Question

This question is kind-of two in one, but both are related to the same problem.

We are a team of 10 developers, some developers prefer to use a full instance of IIS, while others prefer to use IIS-Express. There are merits to using either, for example, IIS most closely resembles production, while IIS-Express allows Edit-and-Continue debugging.

In addition to the 10 developer work team, we are using source control, and we have a branching structure. Each branch may have different web.config / app.config settings, such as database connection strings. A developer may be working on more than one branch a time, so we typically have one database per branch, we are looking at developers having local databases, but the naming collision is still a problem regardless of the approach (i.e. a developer may have 2 local databases, one for each branch).

The first issue, is the one with the csproj files, specifically the web-server settings. If one developer checks in a csproj file that uses IIS-Express, and the other developer does a Get Latest, it will overwrite their configuration, wasting time and creating frustration.

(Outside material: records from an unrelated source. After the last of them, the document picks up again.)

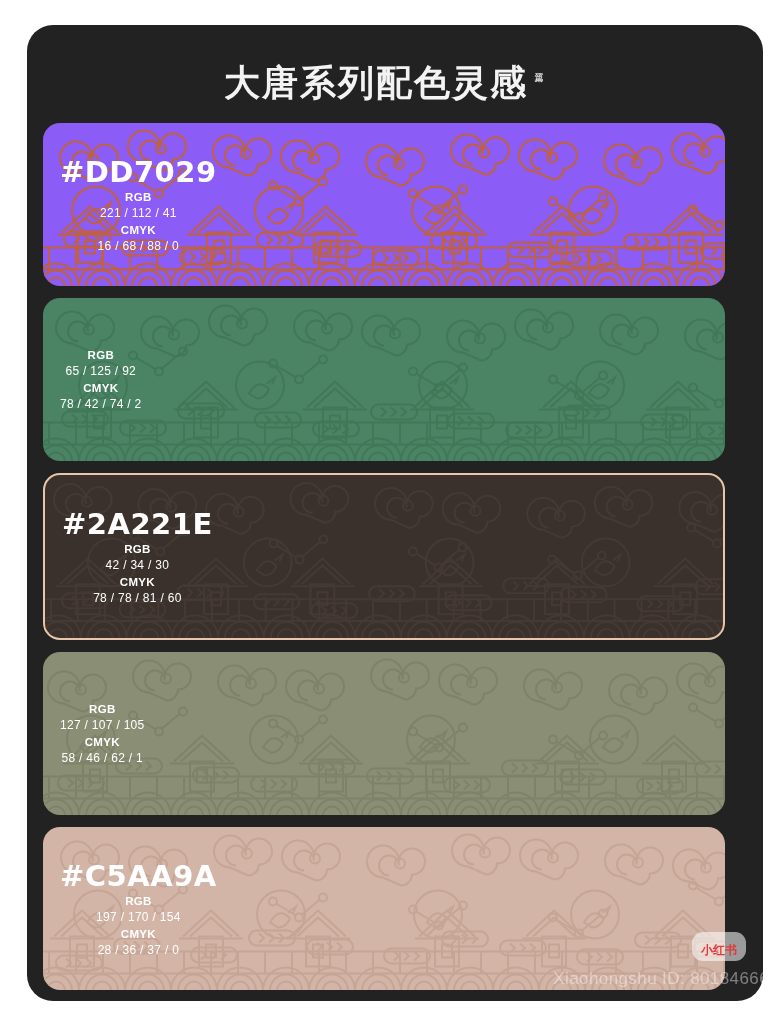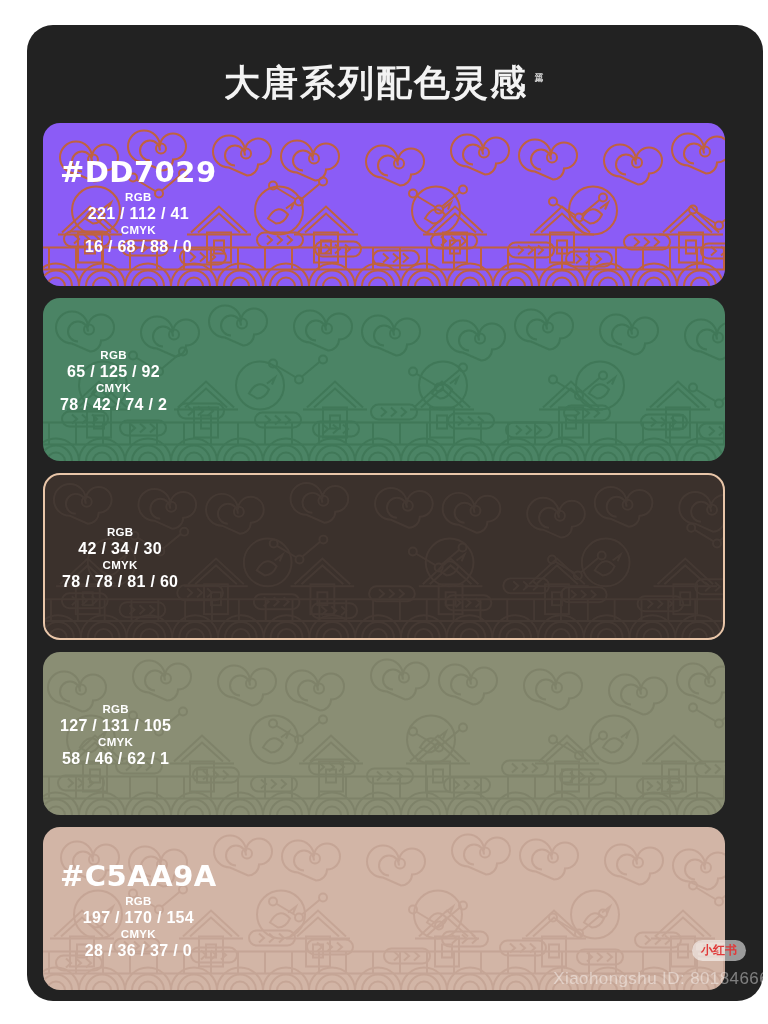--- a/index.html
+++ b/index.html
@@ -109,37 +109,37 @@
     font-family: "DejaVu Sans", "Liberation Sans", sans-serif;
   }
   .lbl {
     font-size: 11.5px;
     font-weight: bold;
     color: #ffffff;
     line-height: 16px;
     letter-spacing: 0.3px;
   }
   .val {
-    font-size: 16px;
-    font-weight: bold;
+    font-size: 12px;
+    font-weight: normal;
     color: #ffffff;
     line-height: 17px;
     letter-spacing: 0.3px;
     white-space: nowrap;
   }
 
   
   #wm-badge {
     position: absolute;
     right: 17px;
     bottom: 40px;
     z-index: 9;
     background: rgba(255,255,255,0.55);
     border-radius: 11px;
-    padding: 3px 9px 4px 9px;
+    padding: 11px 9px 4px 9px;
     font-size: 12px;
     font-weight: bold;
     color: #e03a3a;
     letter-spacing: 0px;
     line-height: 14px;
     font-family: "DejaVu Sans", "Liberation Sans", sans-serif;
   }
   #wm-id {
     position: absolute;
     right: -6px;
@@ -1046,20 +1046,21 @@
             <path stroke="#473B35" fill="none" stroke-width="2" d="M519 133 v22"></path>
             <path stroke="#473B35" fill="none" stroke-width="2" d="M546 133 v22"></path>
             <path stroke="#473B35" fill="none" stroke-width="2" d="M573 133 v22"></path>
             <path stroke="#473B35" fill="none" stroke-width="2" d="M600 133 v22"></path>
             <path stroke="#473B35" fill="none" stroke-width="2" d="M627 133 v22"></path>
             <path stroke="#473B35" fill="none" stroke-width="2" d="M654 133 v22"></path>
             <path stroke="#473B35" fill="none" stroke-width="2" d="M681 133 v22"></path>
             <path stroke="#473B35" fill="none" stroke-width="2" d="M0 133 h690 M0 155 h690"></path>
           </svg>
           <div class="card-info">
+       <div class="hex">#2A221E</div>
        <div class="lbl">RGB</div>
        <div class="val">42 / 34 / 30</div>
        <div class="lbl">CMYK</div>
        <div class="val">78 / 78 / 81 / 60</div>
      </div>
         </div>
         <div class="card" style="background: rgb(138, 142, 116);">
           <svg class="card-pattern" viewBox="0 0 682 180" preserveAspectRatio="xMidYMid slice" xmlns="http://www.w3.org/2000/svg" opacity="0.85">
             <g stroke="#7D8168" fill="none" stroke-width="2">
       <path d="M21 60 a16 16 0 1 1 16 -16 a13 13 0 1 1 13 13 a11 11 0 0 1 -11 11 z"></path>
@@ -1345,21 +1346,21 @@
             <path stroke="#7D8168" fill="none" stroke-width="2" d="M546 133 v22"></path>
             <path stroke="#7D8168" fill="none" stroke-width="2" d="M573 133 v22"></path>
             <path stroke="#7D8168" fill="none" stroke-width="2" d="M600 133 v22"></path>
             <path stroke="#7D8168" fill="none" stroke-width="2" d="M627 133 v22"></path>
             <path stroke="#7D8168" fill="none" stroke-width="2" d="M654 133 v22"></path>
             <path stroke="#7D8168" fill="none" stroke-width="2" d="M681 133 v22"></path>
             <path stroke="#7D8168" fill="none" stroke-width="2" d="M0 133 h690 M0 155 h690"></path>
           </svg>
           <div class="card-info">
        <div class="lbl">RGB</div>
-       <div class="val">127 / 131 / 105</div>
+       <div class="val">127 / 107 / 105</div>
        <div class="lbl">CMYK</div>
        <div class="val">58 / 46 / 62 / 1</div>
      </div>
         </div>
         <div class="card" style="background: rgb(210, 181, 166);">
           <svg class="card-pattern" viewBox="0 0 682 180" preserveAspectRatio="xMidYMid slice" xmlns="http://www.w3.org/2000/svg" opacity="0.85">
             <g stroke="#C4A393" fill="none" stroke-width="2">
       <path d="M34 55 a16 16 0 1 1 16 -16 a13 13 0 1 1 13 13 a11 11 0 0 1 -11 11 z"></path>
       <path d="M40 53 a10 10 0 1 1 10 -10"></path>
       <circle cx="51" cy="41" r="5"></circle>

Of course, the easiest solution would be to force everyone to use one tool, one configuration, but I would rather not do that, especially for something that has no bearing on the resulting output (compiled code).

The second issue is with the config files, the config files are stored in source control (just like any other file), so when we do branching-merging, these files have to be updated manually afterwards. I know that there are the Debug and Release transformations for config files, which we could have different connection strings in both, but this does not solve the issue for two individual developers may be working on the same branch but with different connection strings.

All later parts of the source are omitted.